─── Data for processing

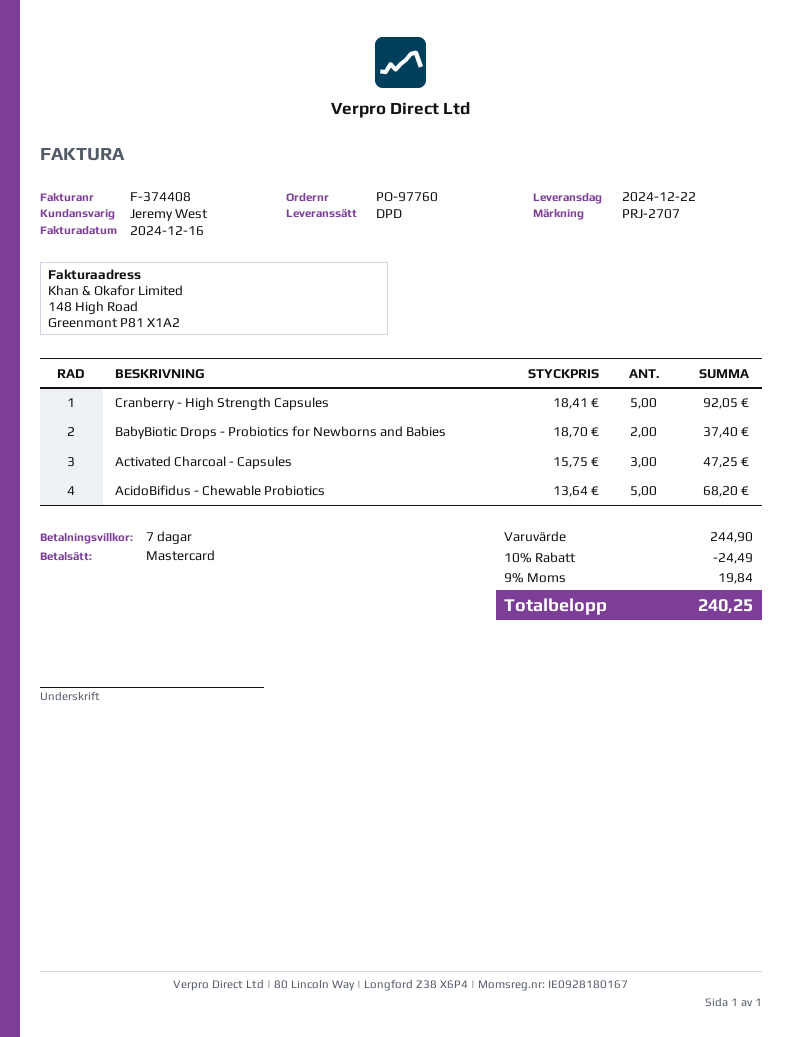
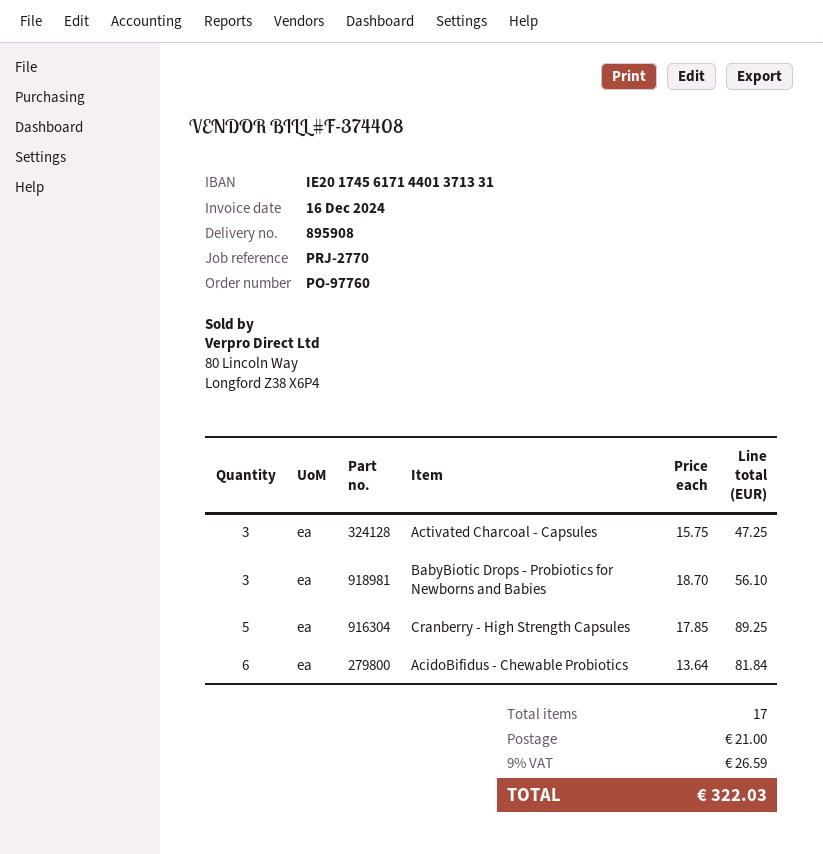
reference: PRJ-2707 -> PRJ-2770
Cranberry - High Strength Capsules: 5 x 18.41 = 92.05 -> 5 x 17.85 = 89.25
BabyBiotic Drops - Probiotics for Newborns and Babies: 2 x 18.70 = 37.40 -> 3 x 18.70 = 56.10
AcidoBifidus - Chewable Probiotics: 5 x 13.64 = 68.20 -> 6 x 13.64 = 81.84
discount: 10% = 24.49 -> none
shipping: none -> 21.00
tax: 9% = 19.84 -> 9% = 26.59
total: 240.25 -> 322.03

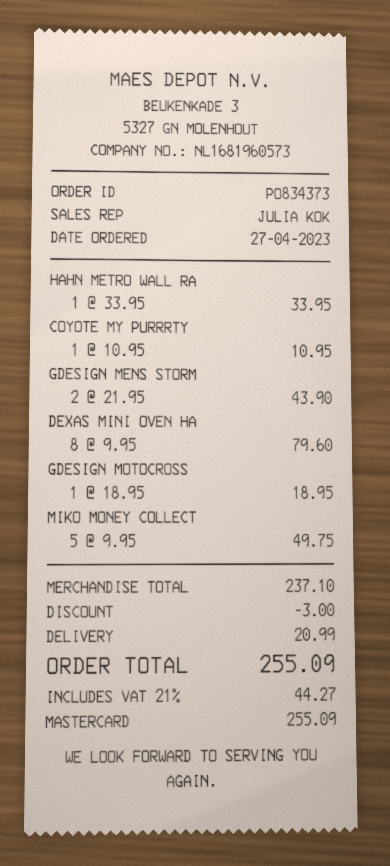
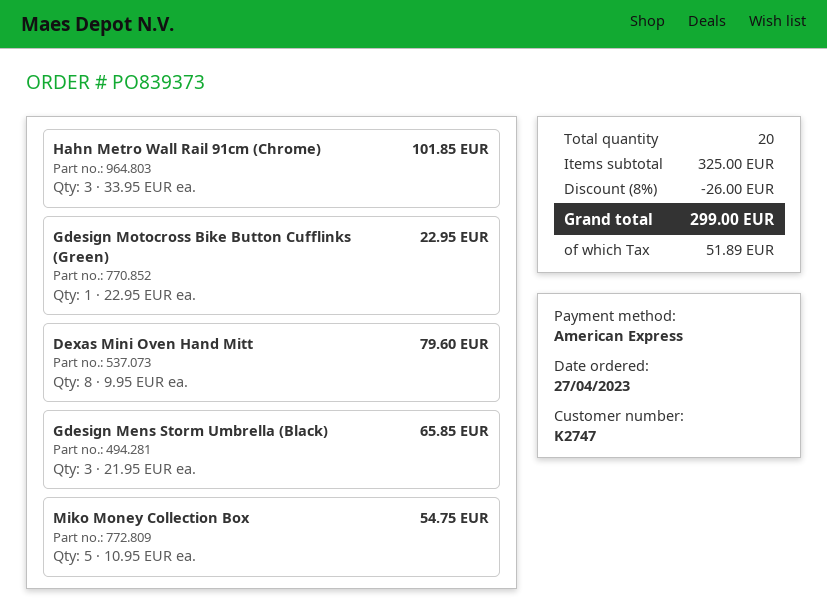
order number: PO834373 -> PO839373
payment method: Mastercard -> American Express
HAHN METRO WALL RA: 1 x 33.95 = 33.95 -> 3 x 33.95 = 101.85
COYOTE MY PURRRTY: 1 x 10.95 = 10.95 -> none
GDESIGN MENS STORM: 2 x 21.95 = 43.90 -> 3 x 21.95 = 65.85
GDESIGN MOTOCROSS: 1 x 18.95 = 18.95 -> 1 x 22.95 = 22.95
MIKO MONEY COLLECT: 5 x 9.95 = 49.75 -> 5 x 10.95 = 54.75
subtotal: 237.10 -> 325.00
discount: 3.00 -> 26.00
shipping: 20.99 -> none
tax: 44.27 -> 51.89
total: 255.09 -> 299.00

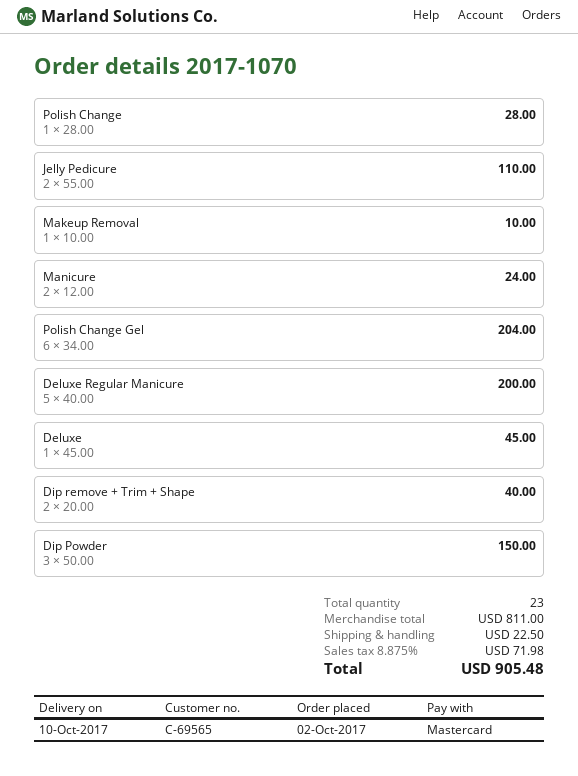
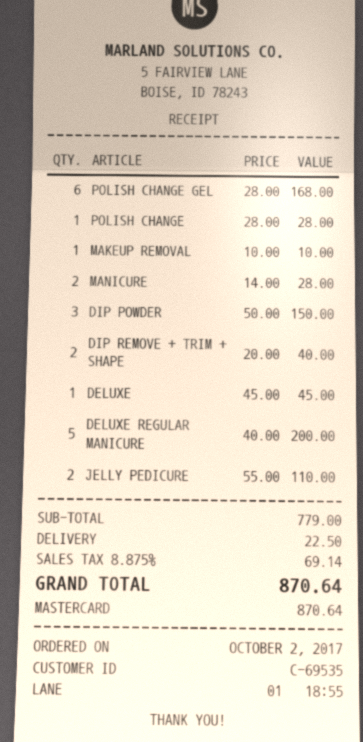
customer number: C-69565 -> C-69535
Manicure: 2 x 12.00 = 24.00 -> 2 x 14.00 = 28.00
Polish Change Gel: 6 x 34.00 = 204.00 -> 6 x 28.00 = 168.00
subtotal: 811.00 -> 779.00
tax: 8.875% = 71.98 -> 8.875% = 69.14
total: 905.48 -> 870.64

──────
─── Data for processing

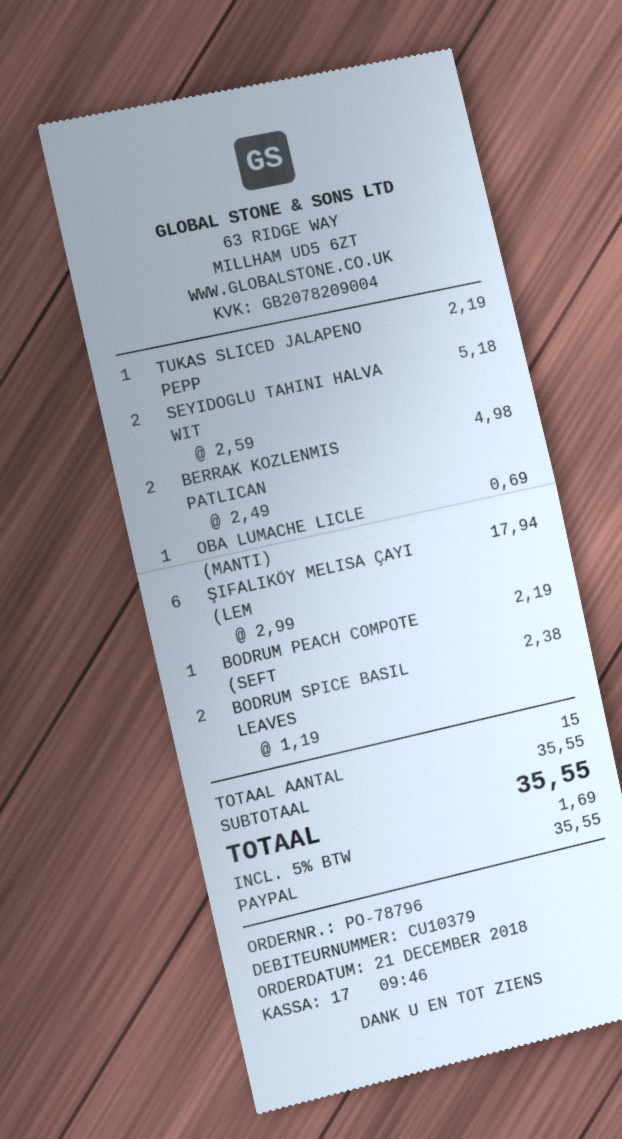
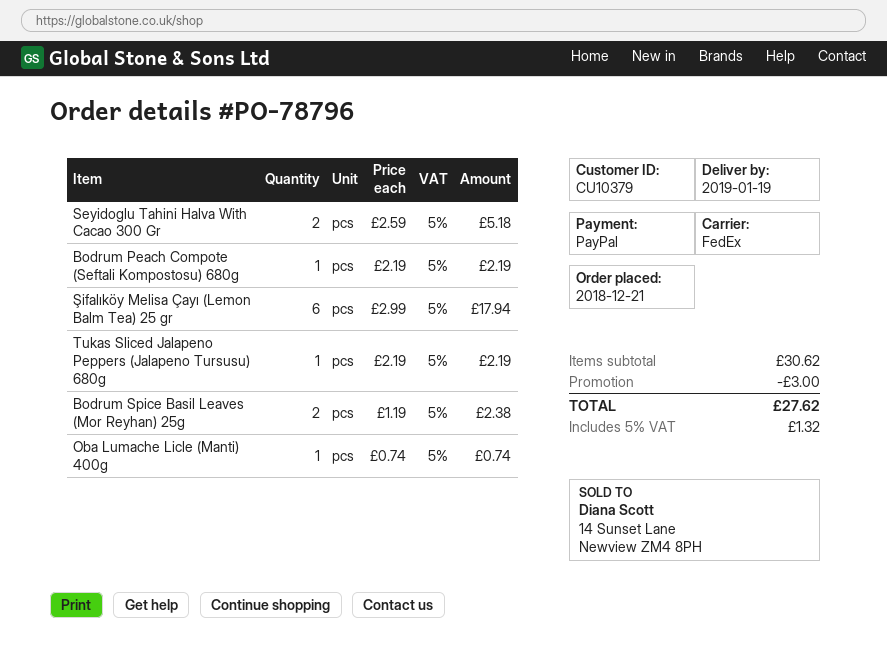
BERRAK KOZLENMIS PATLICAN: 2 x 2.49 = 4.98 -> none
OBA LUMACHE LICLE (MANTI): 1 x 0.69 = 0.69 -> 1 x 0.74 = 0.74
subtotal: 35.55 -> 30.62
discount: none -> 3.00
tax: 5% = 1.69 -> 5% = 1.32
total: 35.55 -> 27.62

──────
─── Data for processing

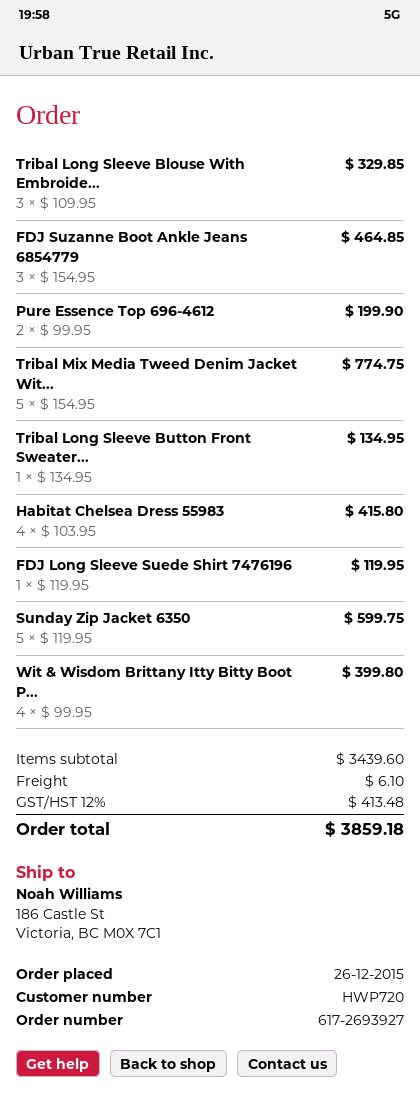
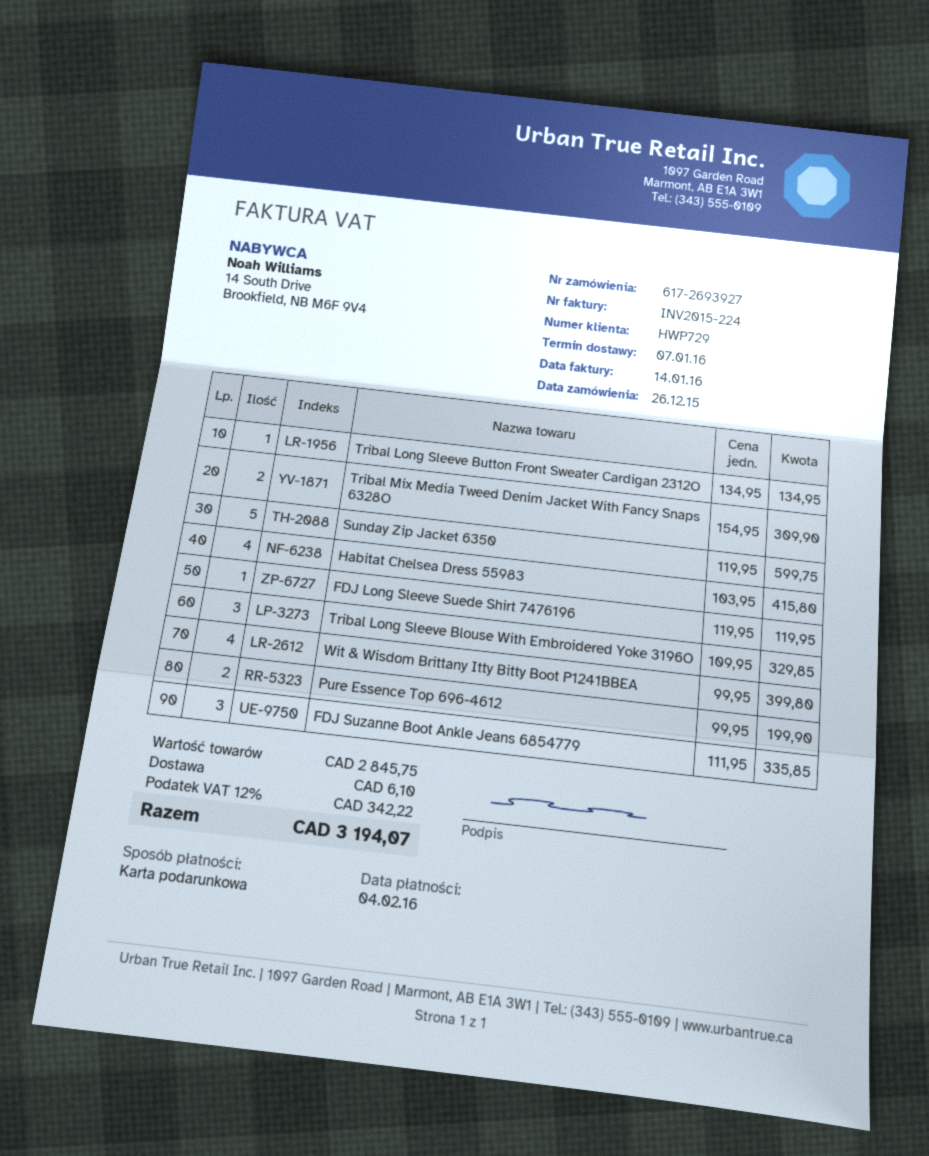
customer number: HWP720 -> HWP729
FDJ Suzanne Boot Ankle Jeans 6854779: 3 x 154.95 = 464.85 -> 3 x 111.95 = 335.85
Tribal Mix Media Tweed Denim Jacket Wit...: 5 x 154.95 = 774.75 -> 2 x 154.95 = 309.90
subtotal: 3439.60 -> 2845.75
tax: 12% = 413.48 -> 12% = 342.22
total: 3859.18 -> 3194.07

──────

The expected output is the lines above from the one containing "Cranberry - High" to the one containing "total: 905.48 -> 870.64", both ends included, reproduced exactly with every picture left out.

◆ Solution for this task ◆
Cranberry - High Strength Capsules: 5 x 18.41 = 92.05 -> 5 x 17.85 = 89.25
BabyBiotic Drops - Probiotics for Newborns and Babies: 2 x 18.70 = 37.40 -> 3 x 18.70 = 56.10
AcidoBifidus - Chewable Probiotics: 5 x 13.64 = 68.20 -> 6 x 13.64 = 81.84
discount: 10% = 24.49 -> none
shipping: none -> 21.00
tax: 9% = 19.84 -> 9% = 26.59
total: 240.25 -> 322.03

order number: PO834373 -> PO839373
payment method: Mastercard -> American Express
HAHN METRO WALL RA: 1 x 33.95 = 33.95 -> 3 x 33.95 = 101.85
COYOTE MY PURRRTY: 1 x 10.95 = 10.95 -> none
GDESIGN MENS STORM: 2 x 21.95 = 43.90 -> 3 x 21.95 = 65.85
GDESIGN MOTOCROSS: 1 x 18.95 = 18.95 -> 1 x 22.95 = 22.95
MIKO MONEY COLLECT: 5 x 9.95 = 49.75 -> 5 x 10.95 = 54.75
subtotal: 237.10 -> 325.00
discount: 3.00 -> 26.00
shipping: 20.99 -> none
tax: 44.27 -> 51.89
total: 255.09 -> 299.00

customer number: C-69565 -> C-69535
Manicure: 2 x 12.00 = 24.00 -> 2 x 14.00 = 28.00
Polish Change Gel: 6 x 34.00 = 204.00 -> 6 x 28.00 = 168.00
subtotal: 811.00 -> 779.00
tax: 8.875% = 71.98 -> 8.875% = 69.14
total: 905.48 -> 870.64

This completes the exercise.